Leveraging Administrative Data to Identify Spatial Inequalities in Educational Attainment across Wales
Main Article Content
Abstract
Objectives
To identify spatial clustering of educational attainment using administrative GCSE data and explore relationships with socioeconomic factors derived from linked census and administrative pupil data, informing targeted interventions to address geographical educational inequalities.
Methods
We employed spatial autocorrelation techniques using administrative data from the 2011 GCSE cohort - 31,295 pupils. The Core Subject Indicator (CSI) achievement rates were aggregated at Lower Layer Super Output Areas (LSOAs).

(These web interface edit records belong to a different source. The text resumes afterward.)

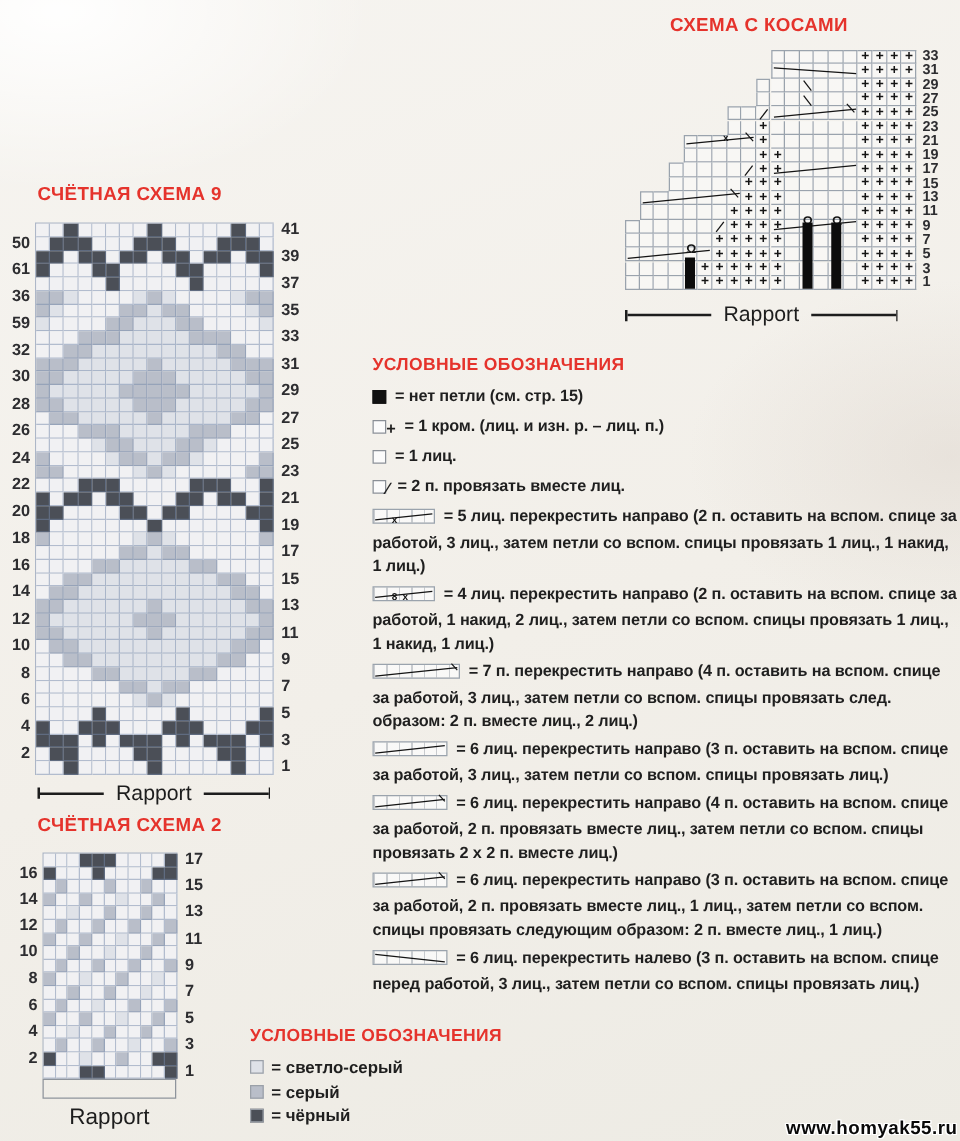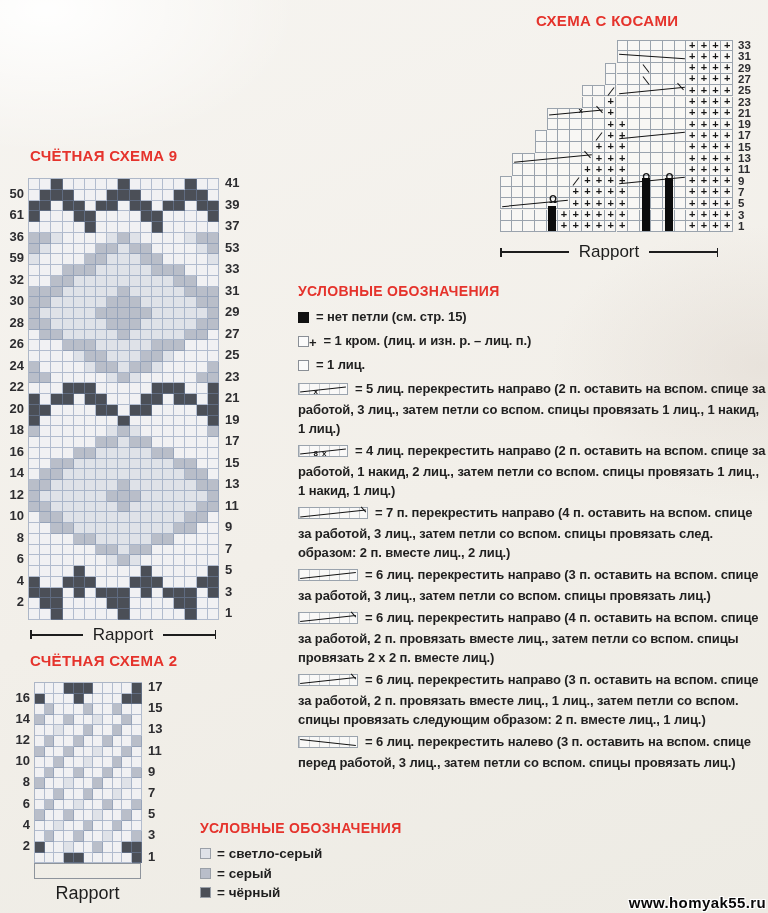--- a/index.html
+++ b/index.html
@@ -1288,7 +1288,7 @@
       <div class="num" style="left: 197.06px; top: -3px; font-size: 13px;">41</div>
       <div class="num" style="left: 197.06px; top: 18.5px; font-size: 13px;">39</div>
       <div class="num" style="left: 197.06px; top: 40px; font-size: 13px;">37</div>
-      <div class="num" style="left: 197.06px; top: 61.5px; font-size: 13px;">53</div>
+      <div class="num" style="left: 197.06px; top: 61.5px; font-size: 13px;">35</div>
       <div class="num" style="left: 197.06px; top: 83px; font-size: 13px;">33</div>
       <div class="num" style="left: 197.06px; top: 104.5px; font-size: 13px;">31</div>
       <div class="num" style="left: 197.06px; top: 126px; font-size: 13px;">29</div>

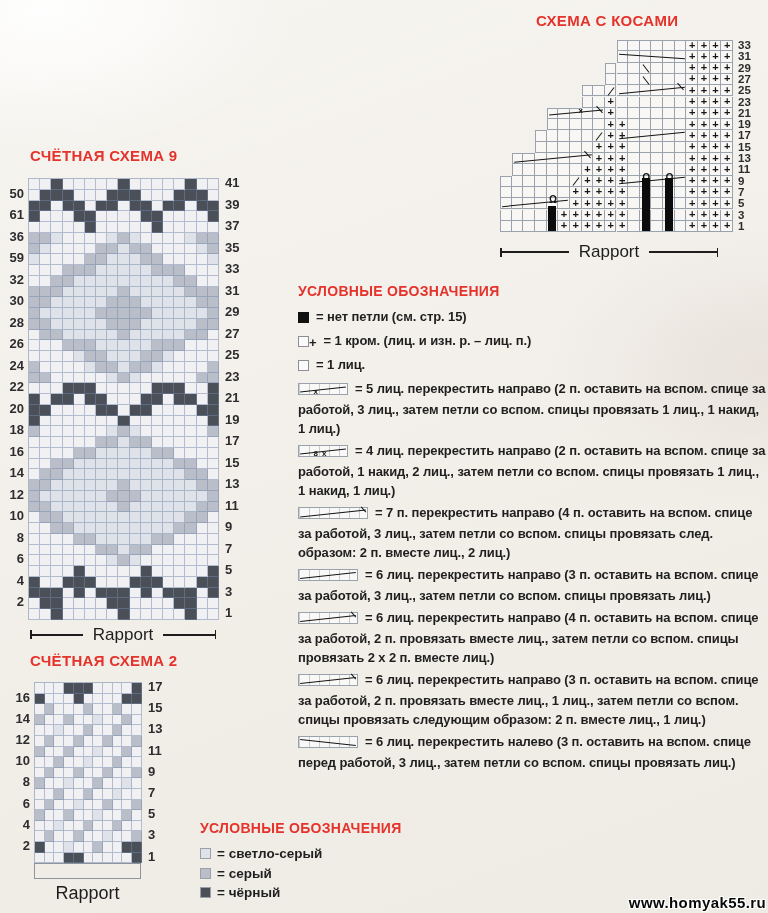--- a/index.html
+++ b/index.html
@@ -1565,6 +1565,7 @@
         <div class="litem"><span class="sym"><span class="sq filled"></span></span><span>= нет петли (см. стр. 15)</span></div>
         <div class="litem"><span class="sym"><span class="sq"></span><span class="g">+</span></span><span>= 1 кром. (лиц. и изн. р. – лиц. п.)</span></div>
         <div class="litem"><span class="sym"><span class="sq"></span></span><span>= 1 лиц.</span></div>
+        <div class="litem"><span class="sym"><span class="sq"></span><span class="g">∕</span></span><span>= 2 п. провязать вместе лиц.</span></div>
         <div class="litem"><span class="sym"><span class="strip" style="width: 50px;"><span class="sline" style="transform: rotate(-6deg);"></span><span class="smark" style="left: 30%;">x</span></span></span><span>= 5 лиц. перекрестить направо (2 п. оставить на вспом. спице за работой, 3 лиц., затем петли со вспом. спицы провязать 1 лиц., 1 накид, 1 лиц.)</span></div>
         <div class="litem"><span class="sym"><span class="strip" style="width: 50px;"><span class="sline" style="transform: rotate(-6deg);"></span><span class="smark" style="left: 30%;">8</span><span class="smark" style="left: 48%;">x</span></span></span><span>= 4 лиц. перекрестить направо (2 п. оставить на вспом. спице за работой, 1 накид, 2 лиц., затем петли со вспом. спицы провязать 1 лиц., 1 накид, 1 лиц.)</span></div>
         <div class="litem"><span class="sym"><span class="strip" style="width: 70px;"><span class="sline" style="transform: rotate(-6deg);"></span><span class="shook"></span></span></span><span>= 7 п. перекрестить направо (4 п. оставить на вспом. спице за работой, 3 лиц., затем петли со вспом. спицы провязать след. образом: 2 п. вместе лиц., 2 лиц.)</span></div>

Global Moran's I assessed overall spatial clustering, while Local Indicators of Spatial Association (LISA) identified high and low attainment clusters. Bivariate spatial association measures examined relationships between educational outcomes and socioeconomic indicators including free school meal eligibility (eFSM), Special Education needs (SEN), ethnicity, household deprivation measures, household social grade, household qualifications, and family structure.
Results
Our analysis revealed important spatial autocorrelation in educational attainment across Wales, indicating spatial clustering beyond random distribution. LISA analysis identified distinct spatial patterns with clusters of high achievement and clusters of low achievement across the LSOAs in Wales. Bivariate spatial analysis demonstrated relationships between educational outcomes and socioeconomic factors, with varying strength of association across different indicators. Indeed, the proportion of pupils eligible for eFSM and pupils with SEN showed particularly notable spatial correlation with educational attainment.
Conclusion
Spatial analysis of administrative education data reveals important spatial patterns of educational outcomes linked to socioeconomic factors. These findings highlight the importance of place-based interventions alongside individual-targeted support and demonstrate how administrative data can inform targeted educational policy.